A friend of mine is a true online dating Guru. Over many months, through trial and error, he learned everything there is to no know about the world of online dating. Now that he is in a serious relationship (with a lovely woman whom he met online) he serves as a type of online dating consultant to those in need; such as myself (at one point in time).

When discussing possible topics I could write about for my upcoming JDate blog, he threw out the idea of a Q&A type blog but I didn’t really feel qualified to write it. Later in our conversation, I floated out the idea of me asking him a series of interview style questions that might offer some advice to readers, which he was open to and seemed excited about.

So, in a JDate Blog exclusive, I present to you a Q&A with my friend “The Online Dating Guru.”

Q: Is online dating right for me?

A: It’s your call. If you view online dating as a stigma then it’s probably not right for you. However, if you view it as a way to meet cute, cool, interesting people who are outside your normal sphere of influence then you’ll probably have a good time with it.

Q: What should I put in my profile?

A: Be yourself; talk about your interests and what you’re looking for in another person. It is better to seem incredible to 10 people than generic to 100.

Q: What about photos?

A: You don’t need to go overboard in this section. A few photos that show what you really look like, preferably having fun, will do the trick.

Q: What’s the best way to talk to someone for the first time?

A: IMs are usually the best and most straightforward approach. Winks also provide an easy way to gauge the other person’s interest level without seeming creepy.

Q: I want my first conversation with someone to be really, really, special; how do I make that happen?

A: You can’t. Get over yourself.

Q: I keep exchanging a few emails but my conversations seem to all end abruptly; what gives?

A: It’s either one of two things. Either you are being too passive and not pushing the conversation along, or you are pushing too hard and freaking people out. Try to use the natural flow of conversation to move things toward meeting each other, and trust your instincts on when it is time to ask the other person to meet.

Q: I went out on a really amazing date and never heard from them again; what the heck?!

A: It sucks. It will always suck when you have a good date and then the person disappears off the face of the earth. Try not to take it personally. You never know what other drama is happening in their life.

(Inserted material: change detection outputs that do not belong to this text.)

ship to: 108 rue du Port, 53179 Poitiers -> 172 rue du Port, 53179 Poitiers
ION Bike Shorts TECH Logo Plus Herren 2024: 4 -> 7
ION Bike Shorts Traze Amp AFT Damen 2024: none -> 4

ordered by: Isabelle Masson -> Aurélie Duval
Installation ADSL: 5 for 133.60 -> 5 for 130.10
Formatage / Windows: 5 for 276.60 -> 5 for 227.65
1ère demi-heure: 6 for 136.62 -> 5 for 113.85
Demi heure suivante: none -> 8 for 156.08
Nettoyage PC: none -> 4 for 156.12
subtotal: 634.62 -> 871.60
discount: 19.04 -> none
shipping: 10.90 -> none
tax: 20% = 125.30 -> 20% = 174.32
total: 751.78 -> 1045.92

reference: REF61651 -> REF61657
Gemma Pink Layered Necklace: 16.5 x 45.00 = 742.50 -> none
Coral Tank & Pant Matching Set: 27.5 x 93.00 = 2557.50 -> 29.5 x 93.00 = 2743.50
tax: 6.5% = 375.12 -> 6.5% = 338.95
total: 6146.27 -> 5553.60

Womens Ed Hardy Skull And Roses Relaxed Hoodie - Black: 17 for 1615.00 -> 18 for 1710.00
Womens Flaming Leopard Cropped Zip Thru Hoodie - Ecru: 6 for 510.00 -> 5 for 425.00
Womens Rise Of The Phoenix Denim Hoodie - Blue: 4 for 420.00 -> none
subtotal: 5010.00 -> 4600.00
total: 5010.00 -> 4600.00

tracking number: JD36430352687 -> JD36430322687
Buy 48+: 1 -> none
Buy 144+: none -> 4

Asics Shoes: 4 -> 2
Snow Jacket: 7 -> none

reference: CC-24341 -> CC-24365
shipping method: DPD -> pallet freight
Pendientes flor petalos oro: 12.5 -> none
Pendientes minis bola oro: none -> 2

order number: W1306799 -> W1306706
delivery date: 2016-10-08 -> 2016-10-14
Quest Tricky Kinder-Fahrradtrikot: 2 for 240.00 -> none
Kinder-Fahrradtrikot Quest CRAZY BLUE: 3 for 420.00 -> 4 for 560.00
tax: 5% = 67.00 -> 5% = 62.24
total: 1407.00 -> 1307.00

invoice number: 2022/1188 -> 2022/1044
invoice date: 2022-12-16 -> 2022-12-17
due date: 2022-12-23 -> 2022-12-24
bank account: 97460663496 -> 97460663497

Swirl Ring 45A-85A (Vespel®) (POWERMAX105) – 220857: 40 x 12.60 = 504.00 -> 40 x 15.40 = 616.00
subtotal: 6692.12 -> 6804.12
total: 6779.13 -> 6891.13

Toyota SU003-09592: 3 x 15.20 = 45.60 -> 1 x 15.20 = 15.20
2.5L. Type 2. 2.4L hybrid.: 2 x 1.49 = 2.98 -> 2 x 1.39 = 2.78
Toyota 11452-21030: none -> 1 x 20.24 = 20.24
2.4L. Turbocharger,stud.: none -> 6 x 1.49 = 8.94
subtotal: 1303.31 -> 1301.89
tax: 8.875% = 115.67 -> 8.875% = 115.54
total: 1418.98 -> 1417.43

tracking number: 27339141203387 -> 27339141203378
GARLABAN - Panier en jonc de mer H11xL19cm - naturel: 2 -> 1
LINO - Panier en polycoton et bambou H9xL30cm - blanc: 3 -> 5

Q: Why am I doing this again?

A: Because you want to meet someone. Because you want to go on walks to coffee houses and discover mutual interest in the same trashy ‘80s bands and ‘90s movies. You want to have hour-long conversations about nothing and feel something during that first kiss; and the second kiss. And if you’re not doing it for those reasons then do it for your mother because she’d love grandkids one of these days.